In Predella mit der Grablegung Jesu begegnen wir denselben Personen nochmals: Maria, Maria Magdalena und Johannes. Steve Jobs hat jetzt die Seite gewechselt: Er ist vom Ankünder zum Verkünder geworden. Eine kleine Reminiszenz an die Geschlossenheit des Systems, in dem wir uns befinden. Die beiden Marias sind mit neuen Models besetzt. Maria Madgalena ist jetzt weiblich und weiß gekleidet, während Maria die Mutter von Jesus männlich und in Schwarz wiedergegeben wird.

Im referenten Altar von Isenheim ist diese Predella mit Grablegung Jesu der ersten und zugleich zweiten Schauseite zugeordnet. In der Präsentation als Wandelaltar war diese Kombinatorik möglich. In der Staffelung der drei Schauseiten in einem räumlichen Hintereinander ist sie es nicht. Frensch benutzt diese Leerstelle nun, um eine neue Predella zu erfinden, eine abstrakte Malerei aus grauen und schwarzen Flächen; das Blow Up des öligen Bodens vom Mittelteil offenbart das Medium, aus dem der ganze Altar ist: Schlecht aufgelöste Bilder aus dem Internet, denen ein Rauschen inherent ist.

In der dritten Schauseite löst sich Frensch am weitesten vom originalen Altar. Diese Schauseite hat in der Isenheimer Fassung das Leben von Antonius zum Thema und wurde auch nur am Namenstag, dem 17. Januar jeden Jahres, gezeigt.

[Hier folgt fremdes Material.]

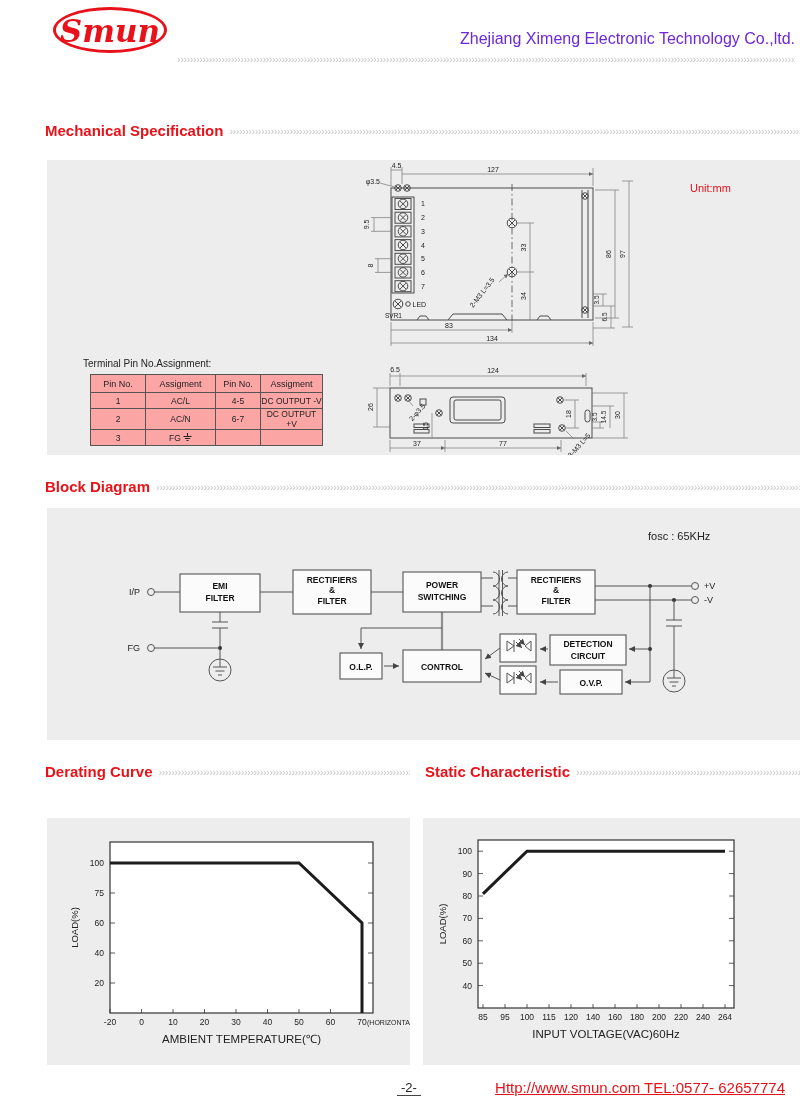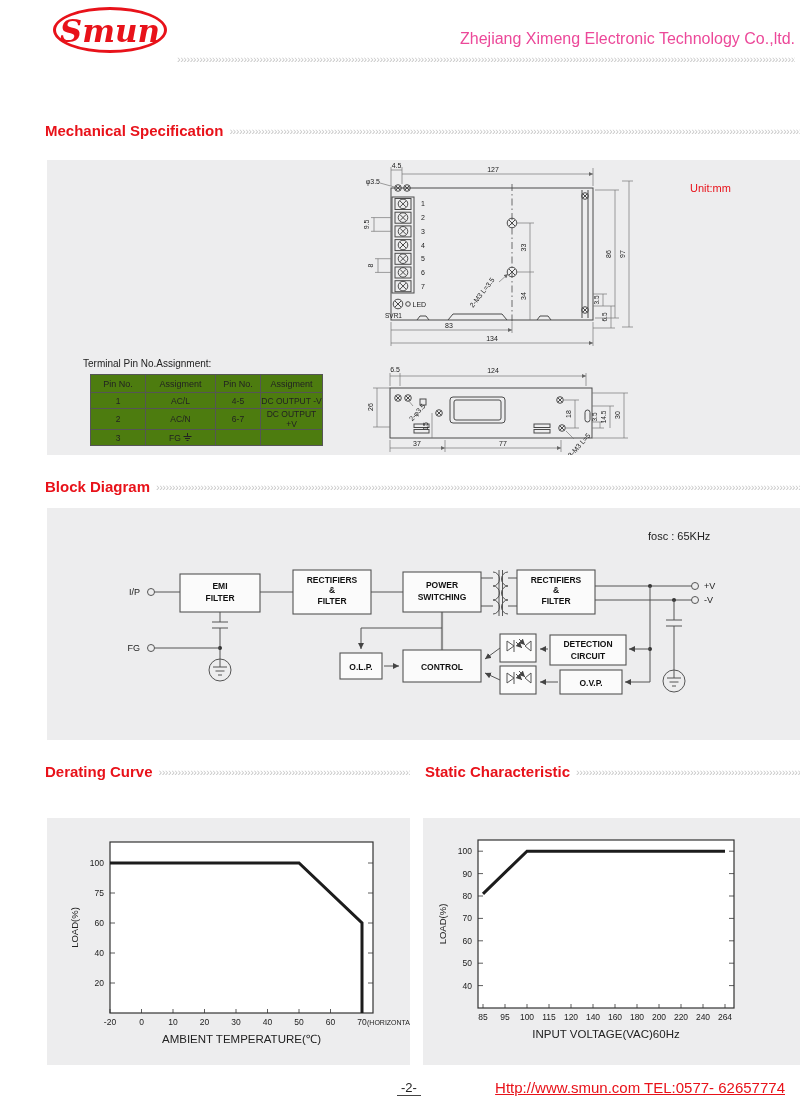--- a/index.html
+++ b/index.html
@@ -6,38 +6,38 @@
   body { background:#fff; font-family:"Liberation Sans", sans-serif; }
   .page { position:relative; width:800px; height:1109px; background:#fff; overflow:hidden;margin-left:25px; }
   
   .logo-oval { position:absolute; left:28px; top:7px; width:114px; height:46px;
     border:3px solid #e8121a; border-radius:50%; text-align:center; }
   .logo-oval span { font-family:"DejaVu Serif", serif; font-style:italic; font-weight:bold;
     font-size:31px; color:#e8121a; line-height:42px; }
   .logo-sub { position:absolute; left:26px; top:55px; width:120px; text-align:center;
     font-style:italic; font-weight:bold; font-size:12.5px; color:#e8121a;
     border-bottom:2px solid #e8121a; padding-bottom:1px; letter-spacing:.5px;}
-  .company { position:absolute; top:30px; right:30px; font-size:16px; color:#ec4899; }
+  .company { position:absolute; top:30px; right:30px; font-size:16px; color:#6d28d9; }
   .chev { overflow:hidden; white-space:nowrap; color:#c7c7c7; font-size:11px;
     letter-spacing:-.5px; line-height:14px; flex:1; }
   .chev-header { position:absolute; left:152px; top:52px; width:618px; height:14px; }
   .banner { position:absolute; left:0; top:84px; width:800px; height:25px; background:#e8121a; }
   .banner-title { position:absolute; left:18px; top:0; line-height:25px; color:#fff; font-size:16.5px; }
   .banner-slash { position:absolute; left:570px; top:0; width:15px; height:25px;
     background:#fff; transform:skewX(-28deg); }
   .banner-series { position:absolute; left:633px; top:0; line-height:25px; color:#fff; font-size:16.5px; }
   
   .sec { position:absolute; display:flex; align-items:center; }
   .sec-title { color:#e8121a; font-size:15px; font-weight:bold; margin-right:6px; white-space:nowrap; }
   
   .gbox { position:absolute; background:#ededee; }
   
   .pt-title { position:absolute; left:36px; top:198px; font-size:10px; color:#222; }
   table.pintbl { position:absolute; left:43px; top:214px; border-collapse:collapse;
-    font-size:8.5px; color:#222; background:#4d7c0f; }
+    font-size:8.5px; color:#222; background:#fca5a5; }
   table.pintbl th, table.pintbl td { border:1px solid #555; text-align:center;
     font-weight:normal; height:16px; }
   table.pintbl th { font-size:9px; height:18px; }
   .cw0{width:55px}.cw1{width:70px}.cw2{width:45px}.cw3{width:62px}
   .gnd-ic { vertical-align:-1px; margin-left:2px; }
   
   svg text { font-family:"Liberation Sans", sans-serif; fill:#222; }
   .ln { stroke:#4a4a4a; fill:none; stroke-width:1; }
   .dim { stroke:#777; fill:none; stroke-width:.7; }
   .dash { stroke:#4a4a4a; fill:none; stroke-width:.8; stroke-dasharray:7 3 1.5 3; }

Frensch stellt im linken Flügel Richard Fuld von den Leeman Brothers, die die Finanzkrise von 2008 ausgelöst hatten, zusammen mit einem farbigen Obdachlosen in ein Schlafmohn- und Cannabisfeld. Die Natur geht über in eine Wabenarchitektur. Diese Hybridformen zwischen Natur, Objekt und visualisierter Mathematik verbinden sich mit den Brokkoli-Formen, der Fraktaldarstellungen von Mandelbrot auf der zweiten Schauseite und der islamischen Architektur der Sheyk Zhayed Moschee von Abu Dhabi im Mittelteil der dritten Schauseite. In dieser Moschee lässt Frensch die Kirchen-, Politik- und Revolutionsväter von heute auftreten: Papst Johannes Paul II. auf Großbildleinwand, Bernard Henri-Lévy, der Pop-Philosoph und Staatsberater Frankreichs, nebst einem libyschen Freiheitskämpfer. Daneben ein Obdachloser und ein Dessousmodel als Melusinenfigur. Im rechten Flügel werden die Versuchungen des heiligen Antonius zu Begehrensobjekten und Gachets, die uns zur Erfüllung helfen. Lacan, der geistige Vergolder dieser „Sinthome“, wie er sie wortschöpfend nennt, liegt inmitten von ihnen. Seine Hand auf dem brillantüberzogenen Totenschädel von Damien Hirst zieht alle Sinnfäden zusammen. Und stellt auch die Frage, wie heute Kunst aussehen könnte jenseits fetischierter Ware?